> **Exercise**: Reproduce the first line of the material below and each line after it, exactly, through the line containing "রূপ আনছে হোয়াটসঅ্যাপ", and give nothing more.

> **The data**:

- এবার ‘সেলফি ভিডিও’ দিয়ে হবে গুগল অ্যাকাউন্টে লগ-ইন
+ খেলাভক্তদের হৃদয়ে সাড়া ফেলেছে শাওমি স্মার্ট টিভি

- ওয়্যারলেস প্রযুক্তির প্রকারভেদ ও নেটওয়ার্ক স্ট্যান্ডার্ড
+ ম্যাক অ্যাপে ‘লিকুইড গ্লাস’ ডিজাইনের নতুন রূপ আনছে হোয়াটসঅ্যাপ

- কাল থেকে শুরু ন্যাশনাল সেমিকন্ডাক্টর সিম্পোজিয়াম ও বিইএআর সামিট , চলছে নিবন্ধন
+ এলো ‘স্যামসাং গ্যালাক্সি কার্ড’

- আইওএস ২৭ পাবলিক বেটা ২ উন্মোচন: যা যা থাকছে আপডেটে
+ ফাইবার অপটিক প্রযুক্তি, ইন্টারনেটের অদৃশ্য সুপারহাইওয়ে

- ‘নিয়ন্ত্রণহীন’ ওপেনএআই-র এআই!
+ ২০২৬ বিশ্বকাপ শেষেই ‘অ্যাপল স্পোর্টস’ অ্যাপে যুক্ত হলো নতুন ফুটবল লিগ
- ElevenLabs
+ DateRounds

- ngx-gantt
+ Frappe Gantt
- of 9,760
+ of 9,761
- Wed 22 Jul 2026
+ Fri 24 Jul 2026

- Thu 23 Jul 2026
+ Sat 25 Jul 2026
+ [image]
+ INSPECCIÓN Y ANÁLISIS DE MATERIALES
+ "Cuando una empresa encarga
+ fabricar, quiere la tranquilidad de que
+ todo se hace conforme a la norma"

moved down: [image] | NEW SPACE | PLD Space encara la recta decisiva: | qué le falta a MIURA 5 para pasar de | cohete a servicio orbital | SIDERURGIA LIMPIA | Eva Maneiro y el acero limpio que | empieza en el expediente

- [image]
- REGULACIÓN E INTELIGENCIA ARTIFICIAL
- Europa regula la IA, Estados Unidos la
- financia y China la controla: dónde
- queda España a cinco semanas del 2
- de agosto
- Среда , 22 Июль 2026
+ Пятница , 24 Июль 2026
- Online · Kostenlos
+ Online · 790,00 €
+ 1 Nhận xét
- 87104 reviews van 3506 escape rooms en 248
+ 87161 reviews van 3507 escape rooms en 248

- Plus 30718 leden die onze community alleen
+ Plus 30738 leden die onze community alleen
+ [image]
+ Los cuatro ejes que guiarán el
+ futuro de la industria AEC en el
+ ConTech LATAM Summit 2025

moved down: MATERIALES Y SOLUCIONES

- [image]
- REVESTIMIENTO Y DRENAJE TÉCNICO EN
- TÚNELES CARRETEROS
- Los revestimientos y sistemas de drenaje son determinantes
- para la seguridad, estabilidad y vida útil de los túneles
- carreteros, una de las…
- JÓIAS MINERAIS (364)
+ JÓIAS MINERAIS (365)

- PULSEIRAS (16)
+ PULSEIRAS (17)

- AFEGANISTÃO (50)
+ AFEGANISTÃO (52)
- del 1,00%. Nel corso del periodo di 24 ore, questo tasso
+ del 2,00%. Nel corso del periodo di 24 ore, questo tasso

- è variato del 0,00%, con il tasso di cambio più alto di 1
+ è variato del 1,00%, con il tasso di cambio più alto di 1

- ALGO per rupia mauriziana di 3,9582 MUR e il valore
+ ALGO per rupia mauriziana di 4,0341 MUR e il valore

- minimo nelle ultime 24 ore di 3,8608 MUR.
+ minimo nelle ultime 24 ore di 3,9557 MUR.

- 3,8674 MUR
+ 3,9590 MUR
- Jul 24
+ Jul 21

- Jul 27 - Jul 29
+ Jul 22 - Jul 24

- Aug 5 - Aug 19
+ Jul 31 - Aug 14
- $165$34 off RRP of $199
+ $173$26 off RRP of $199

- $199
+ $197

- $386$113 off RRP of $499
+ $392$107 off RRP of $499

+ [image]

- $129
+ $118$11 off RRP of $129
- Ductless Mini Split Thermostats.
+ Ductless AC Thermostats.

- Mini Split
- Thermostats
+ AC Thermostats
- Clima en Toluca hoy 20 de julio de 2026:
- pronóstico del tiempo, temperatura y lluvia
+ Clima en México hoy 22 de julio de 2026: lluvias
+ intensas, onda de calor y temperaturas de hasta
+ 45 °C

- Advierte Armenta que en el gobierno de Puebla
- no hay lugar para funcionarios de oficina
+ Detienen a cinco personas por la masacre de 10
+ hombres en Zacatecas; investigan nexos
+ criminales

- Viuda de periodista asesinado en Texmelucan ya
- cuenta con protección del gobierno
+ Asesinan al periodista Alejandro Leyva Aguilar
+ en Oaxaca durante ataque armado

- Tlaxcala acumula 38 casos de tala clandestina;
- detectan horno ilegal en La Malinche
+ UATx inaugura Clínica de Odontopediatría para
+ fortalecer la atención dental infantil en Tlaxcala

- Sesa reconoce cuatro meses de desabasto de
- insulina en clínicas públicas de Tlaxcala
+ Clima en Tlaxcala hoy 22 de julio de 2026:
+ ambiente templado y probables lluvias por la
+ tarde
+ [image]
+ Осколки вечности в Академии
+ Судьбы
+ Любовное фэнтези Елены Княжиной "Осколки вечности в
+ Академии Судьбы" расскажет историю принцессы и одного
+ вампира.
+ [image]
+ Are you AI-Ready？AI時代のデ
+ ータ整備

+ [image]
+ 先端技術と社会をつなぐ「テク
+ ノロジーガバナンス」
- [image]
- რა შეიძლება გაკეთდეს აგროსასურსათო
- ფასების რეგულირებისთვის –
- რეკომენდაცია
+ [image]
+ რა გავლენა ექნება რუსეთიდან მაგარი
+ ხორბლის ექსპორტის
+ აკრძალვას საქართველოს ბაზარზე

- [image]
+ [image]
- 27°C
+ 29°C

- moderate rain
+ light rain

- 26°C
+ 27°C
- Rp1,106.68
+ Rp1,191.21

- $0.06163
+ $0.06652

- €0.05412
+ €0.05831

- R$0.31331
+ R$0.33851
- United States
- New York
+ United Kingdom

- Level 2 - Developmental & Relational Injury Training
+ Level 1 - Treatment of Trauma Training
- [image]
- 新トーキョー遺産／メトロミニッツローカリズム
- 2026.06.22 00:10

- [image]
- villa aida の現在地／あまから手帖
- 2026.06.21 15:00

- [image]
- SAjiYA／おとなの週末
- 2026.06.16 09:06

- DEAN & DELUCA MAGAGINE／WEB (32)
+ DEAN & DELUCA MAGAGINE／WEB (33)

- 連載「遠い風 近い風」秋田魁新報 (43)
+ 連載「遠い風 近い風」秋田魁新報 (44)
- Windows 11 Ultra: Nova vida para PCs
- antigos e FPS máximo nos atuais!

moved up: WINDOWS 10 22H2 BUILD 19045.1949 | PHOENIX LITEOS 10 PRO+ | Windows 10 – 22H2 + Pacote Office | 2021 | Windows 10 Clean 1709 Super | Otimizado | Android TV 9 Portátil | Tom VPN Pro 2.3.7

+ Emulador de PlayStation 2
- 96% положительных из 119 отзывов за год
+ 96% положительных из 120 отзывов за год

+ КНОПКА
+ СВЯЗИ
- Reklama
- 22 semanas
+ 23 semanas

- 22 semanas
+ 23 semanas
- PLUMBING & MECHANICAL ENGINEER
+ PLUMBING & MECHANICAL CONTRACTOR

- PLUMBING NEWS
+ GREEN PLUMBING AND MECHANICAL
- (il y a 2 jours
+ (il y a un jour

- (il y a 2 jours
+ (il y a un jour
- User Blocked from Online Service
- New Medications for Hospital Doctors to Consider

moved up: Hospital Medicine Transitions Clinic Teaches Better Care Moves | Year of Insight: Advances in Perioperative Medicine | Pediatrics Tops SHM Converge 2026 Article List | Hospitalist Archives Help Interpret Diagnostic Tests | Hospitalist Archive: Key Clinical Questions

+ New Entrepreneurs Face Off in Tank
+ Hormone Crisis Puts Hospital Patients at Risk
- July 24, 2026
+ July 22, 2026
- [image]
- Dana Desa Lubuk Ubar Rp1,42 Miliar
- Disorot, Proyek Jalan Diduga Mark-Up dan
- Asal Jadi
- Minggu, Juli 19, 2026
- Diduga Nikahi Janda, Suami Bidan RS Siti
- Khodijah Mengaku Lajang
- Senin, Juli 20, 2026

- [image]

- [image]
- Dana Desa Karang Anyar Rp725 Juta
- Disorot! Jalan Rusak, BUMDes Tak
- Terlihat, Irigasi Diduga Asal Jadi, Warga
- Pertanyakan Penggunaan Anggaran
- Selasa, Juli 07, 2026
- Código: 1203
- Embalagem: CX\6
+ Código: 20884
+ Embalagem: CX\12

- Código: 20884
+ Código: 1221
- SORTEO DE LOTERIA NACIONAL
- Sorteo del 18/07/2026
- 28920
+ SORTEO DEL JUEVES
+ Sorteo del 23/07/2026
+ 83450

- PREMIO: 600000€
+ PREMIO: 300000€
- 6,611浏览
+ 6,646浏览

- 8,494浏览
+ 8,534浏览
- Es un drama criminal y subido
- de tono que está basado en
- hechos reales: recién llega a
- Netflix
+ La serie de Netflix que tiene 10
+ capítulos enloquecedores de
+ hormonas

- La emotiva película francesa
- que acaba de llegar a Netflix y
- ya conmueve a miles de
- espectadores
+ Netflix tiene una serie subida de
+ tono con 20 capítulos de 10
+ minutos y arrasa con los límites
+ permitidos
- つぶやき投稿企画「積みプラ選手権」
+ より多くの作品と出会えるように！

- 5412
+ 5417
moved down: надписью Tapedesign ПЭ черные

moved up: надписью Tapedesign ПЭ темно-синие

> **Answer**:
- এবার ‘সেলফি ভিডিও’ দিয়ে হবে গুগল অ্যাকাউন্টে লগ-ইন
+ খেলাভক্তদের হৃদয়ে সাড়া ফেলেছে শাওমি স্মার্ট টিভি

- ওয়্যারলেস প্রযুক্তির প্রকারভেদ ও নেটওয়ার্ক স্ট্যান্ডার্ড
+ ম্যাক অ্যাপে ‘লিকুইড গ্লাস’ ডিজাইনের নতুন রূপ আনছে হোয়াটসঅ্যাপ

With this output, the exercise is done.